§ Records supplied:
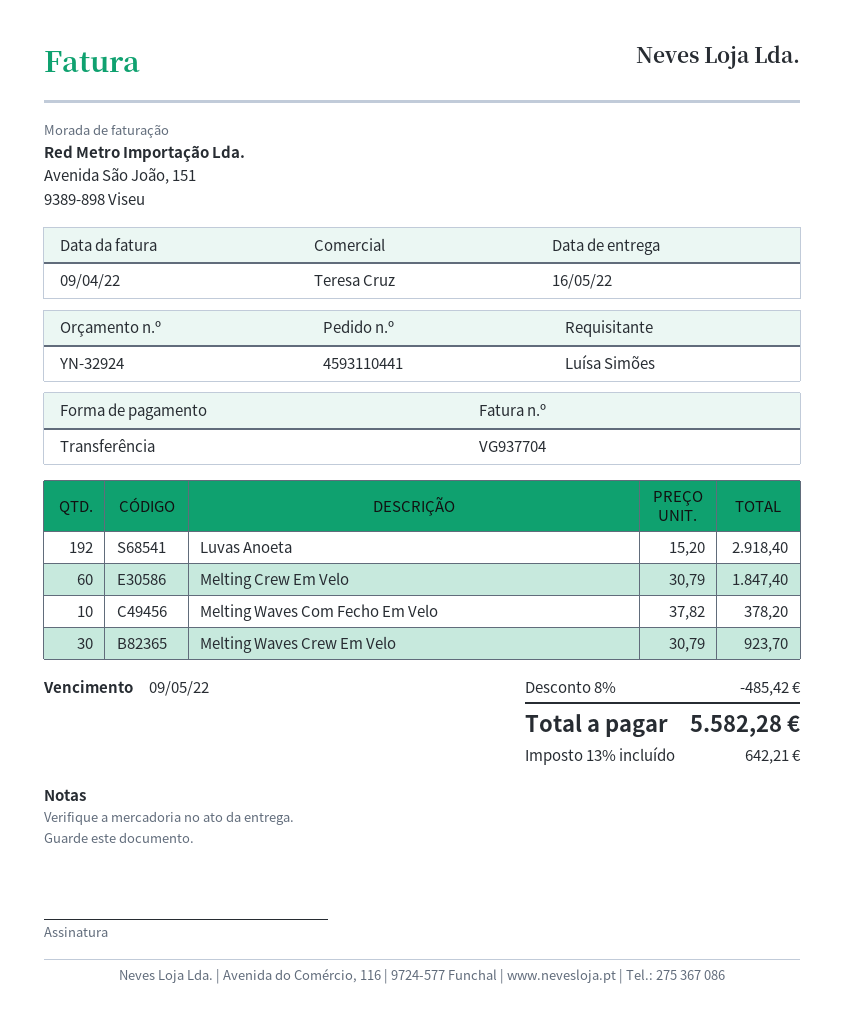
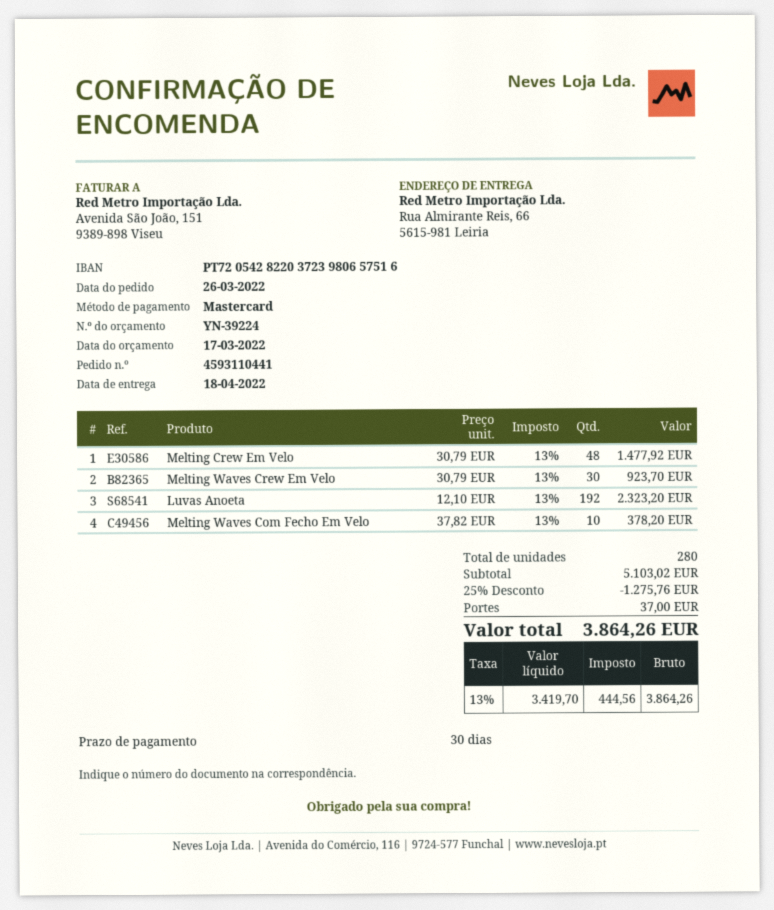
quote number: YN-32924 -> YN-39224
delivery date: 2022-05-16 -> 2022-04-18
payment method: bank transfer -> Mastercard
Luvas Anoeta: 192 x 15.20 = 2918.40 -> 192 x 12.10 = 2323.20
Melting Crew Em Velo: 60 x 30.79 = 1847.40 -> 48 x 30.79 = 1477.92
discount: 8% = 485.42 -> 25% = 1275.76
shipping: none -> 37.00
tax: 13% = 642.21 -> 13% = 444.56
total: 5582.28 -> 3864.26

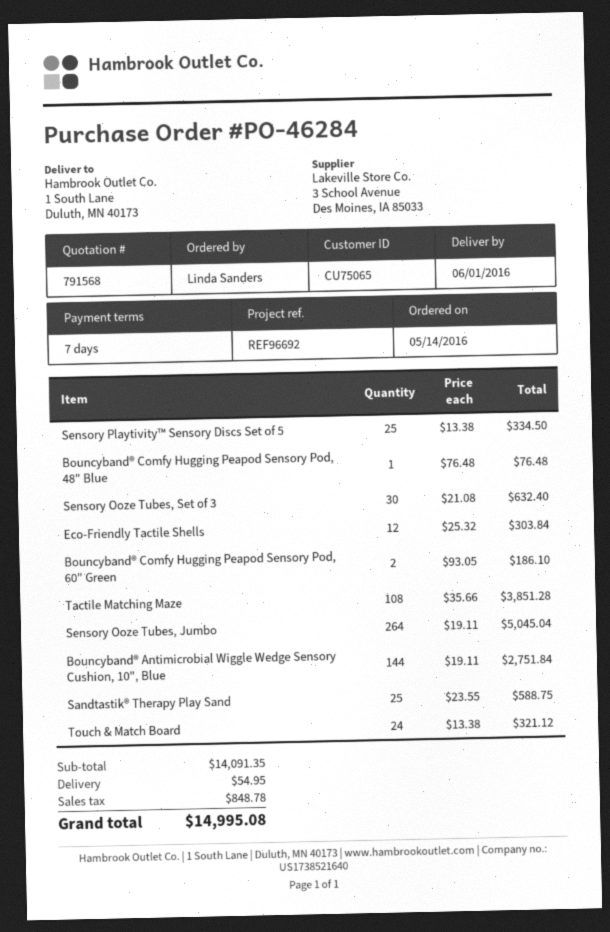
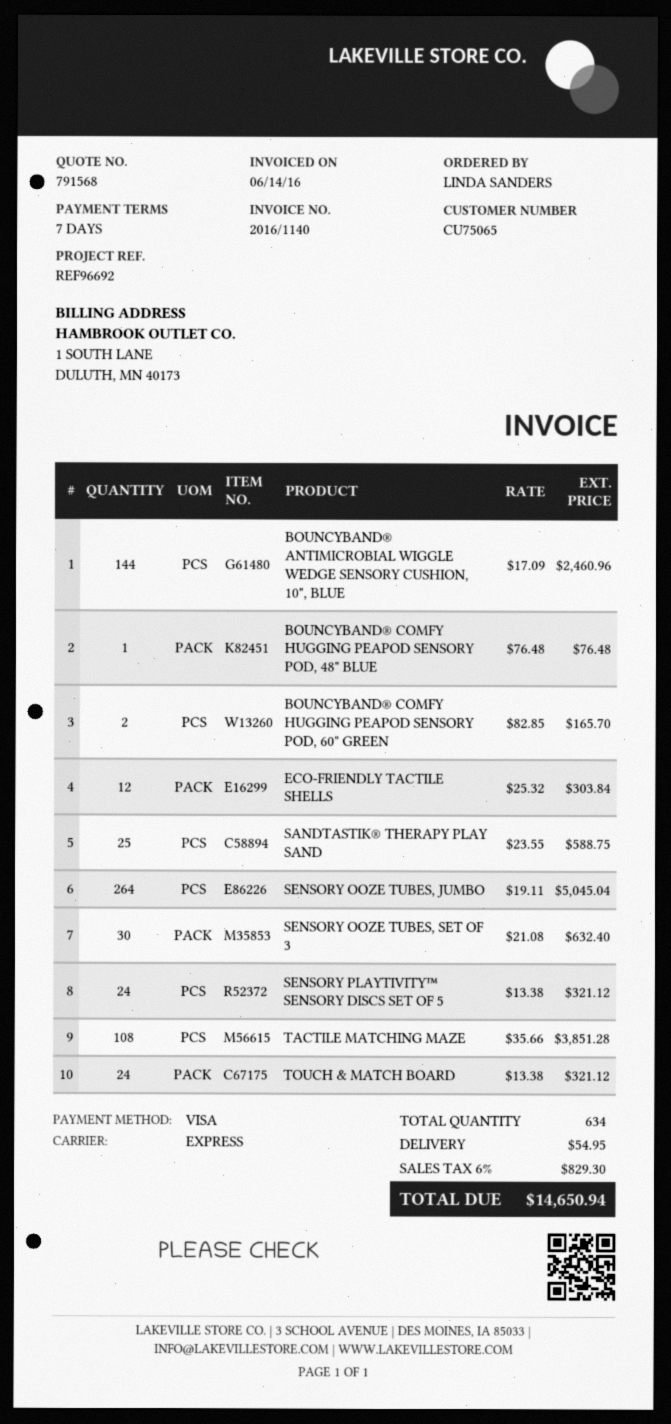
Sensory Playtivity™ Sensory Discs Set of 5: 25 x 13.38 = 334.50 -> 24 x 13.38 = 321.12
Bouncyband® Comfy Hugging Peapod Sensory Pod, 60" Green: 2 x 93.05 = 186.10 -> 2 x 82.85 = 165.70
Bouncyband® Antimicrobial Wiggle Wedge Sensory Cushion, 10", Blue: 144 x 19.11 = 2751.84 -> 144 x 17.09 = 2460.96
tax: 848.78 -> 829.30
total: 14995.08 -> 14650.94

§ Exercise objective: Restate each entry word for word, leaving out any pictures.

§ Response area:
quote number: YN-32924 -> YN-39224
delivery date: 2022-05-16 -> 2022-04-18
payment method: bank transfer -> Mastercard
Luvas Anoeta: 192 x 15.20 = 2918.40 -> 192 x 12.10 = 2323.20
Melting Crew Em Velo: 60 x 30.79 = 1847.40 -> 48 x 30.79 = 1477.92
discount: 8% = 485.42 -> 25% = 1275.76
shipping: none -> 37.00
tax: 13% = 642.21 -> 13% = 444.56
total: 5582.28 -> 3864.26

Sensory Playtivity™ Sensory Discs Set of 5: 25 x 13.38 = 334.50 -> 24 x 13.38 = 321.12
Bouncyband® Comfy Hugging Peapod Sensory Pod, 60" Green: 2 x 93.05 = 186.10 -> 2 x 82.85 = 165.70
Bouncyband® Antimicrobial Wiggle Wedge Sensory Cushion, 10", Blue: 144 x 19.11 = 2751.84 -> 144 x 17.09 = 2460.96
tax: 848.78 -> 829.30
total: 14995.08 -> 14650.94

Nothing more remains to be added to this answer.